One trustee offered a broader assessment of the district’s staffing challenges, noting that more than 80% of the budget goes toward compensation even as enrollment patterns create uneven class sizes across campuses. “We’ve got really crowded campuses and classes, and then really under-enrolled,” the trustee said, urging the board and administration to address staffing imbalances over the next three to five years to create room for more substantial future raises.
Canales noted that older campus buildings also factor into staffing decisions independent of enrollment ratios, since some classrooms, particularly at older high schools, cannot physically accommodate the full 28-student guideline.
Draft Budget Book
Chief Financial Officer Joel Garcia presented the draft budget book, which serves as a supporting document to the presentation. Garcia noted the district has produced an annual budget book since 2011 as part of its commitment to financial transparency, and that the document has been recognized by professional organizations for its clarity.

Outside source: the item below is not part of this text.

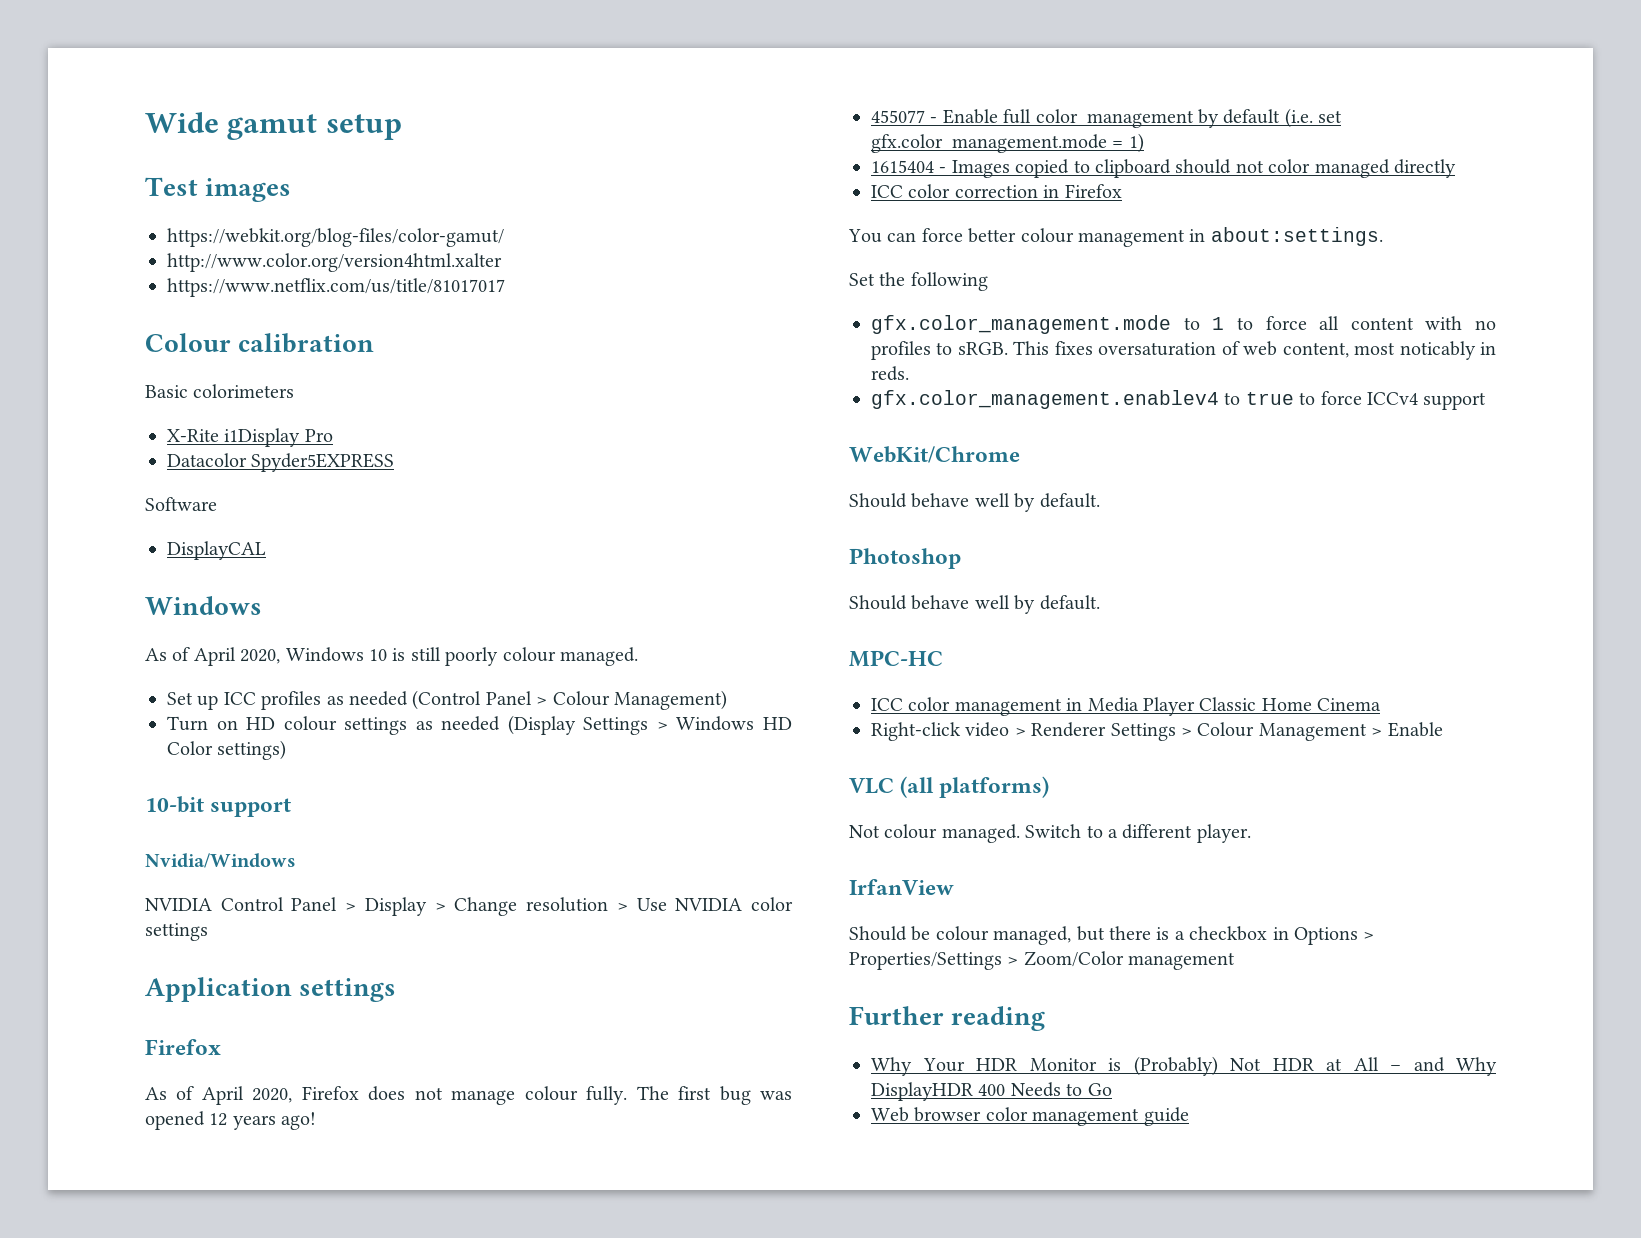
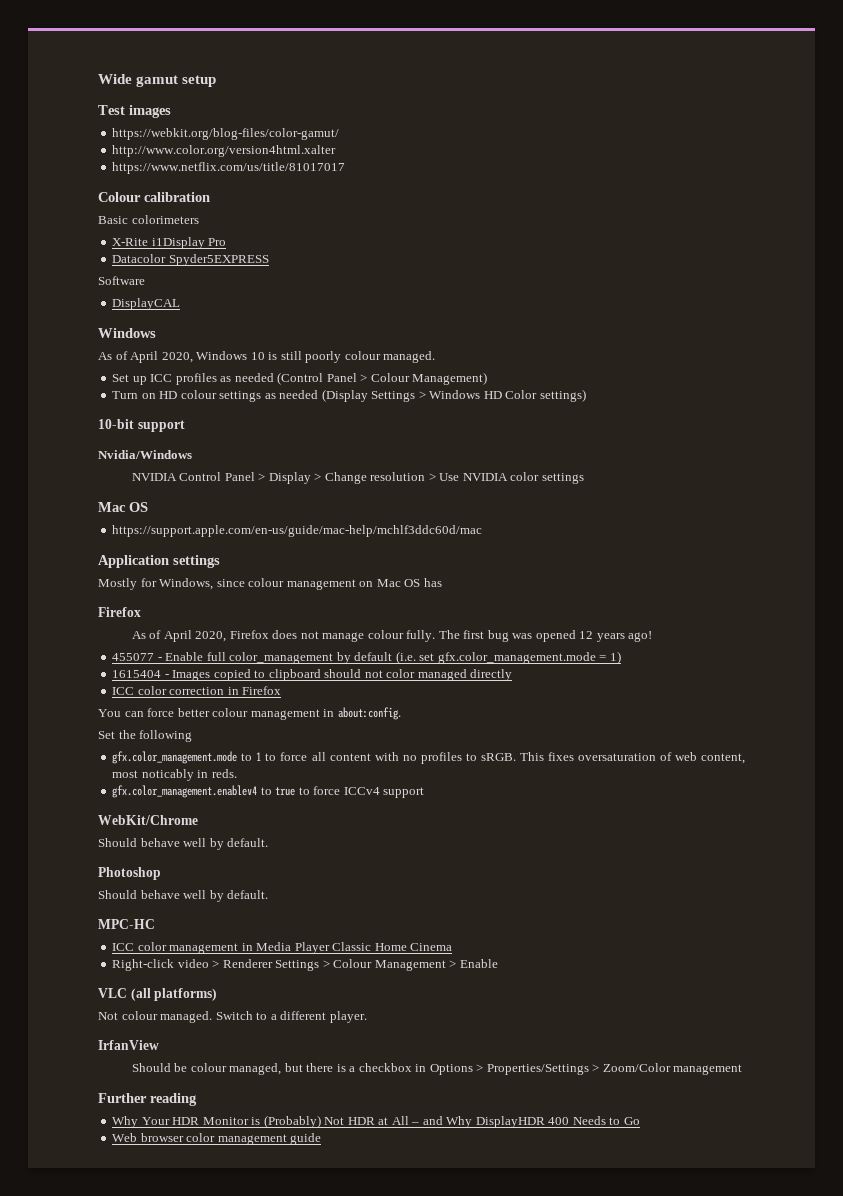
(208, 932) none -> [98,502,148,512] [112,525,483,537] // Mac OS // https://support.apple.com/en-us/guide/mac-help/mchlf3ddc60d/mac
(397, 990) none -> [98,578,442,590] // Mostly for Windows, since colour management on Mac OS has
[1210,227,1383,246] about:settings. -> [337,707,401,720] about:config.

The final 2026-2027 budget book will be ready Monday, June 22, with the board receiving both a hard copy and a digital copy that day, one day ahead of the scheduled vote.
Garcia closed the presentation by characterizing the proposed budget as reflective of the district’s broader priorities. “Our budget supports students, investment in employees, and maintaining strong financial reserves, and we have done this with conservative planning assumptions,” Garcia said. “At this time we would be comfortable with recommending this proposed budget as the near final for the board’s approval on June 23rd.”
One trustee closed the discussion by placing the district’s financial position in a statewide context. “It’s worth saying in the context of where we are as a state in public education and finances, we are in a markedly different position than many of our peers across the state, and I think that is a testament to the team, to Dr. Gutiérrez, to the leadership of this board,” the trustee said.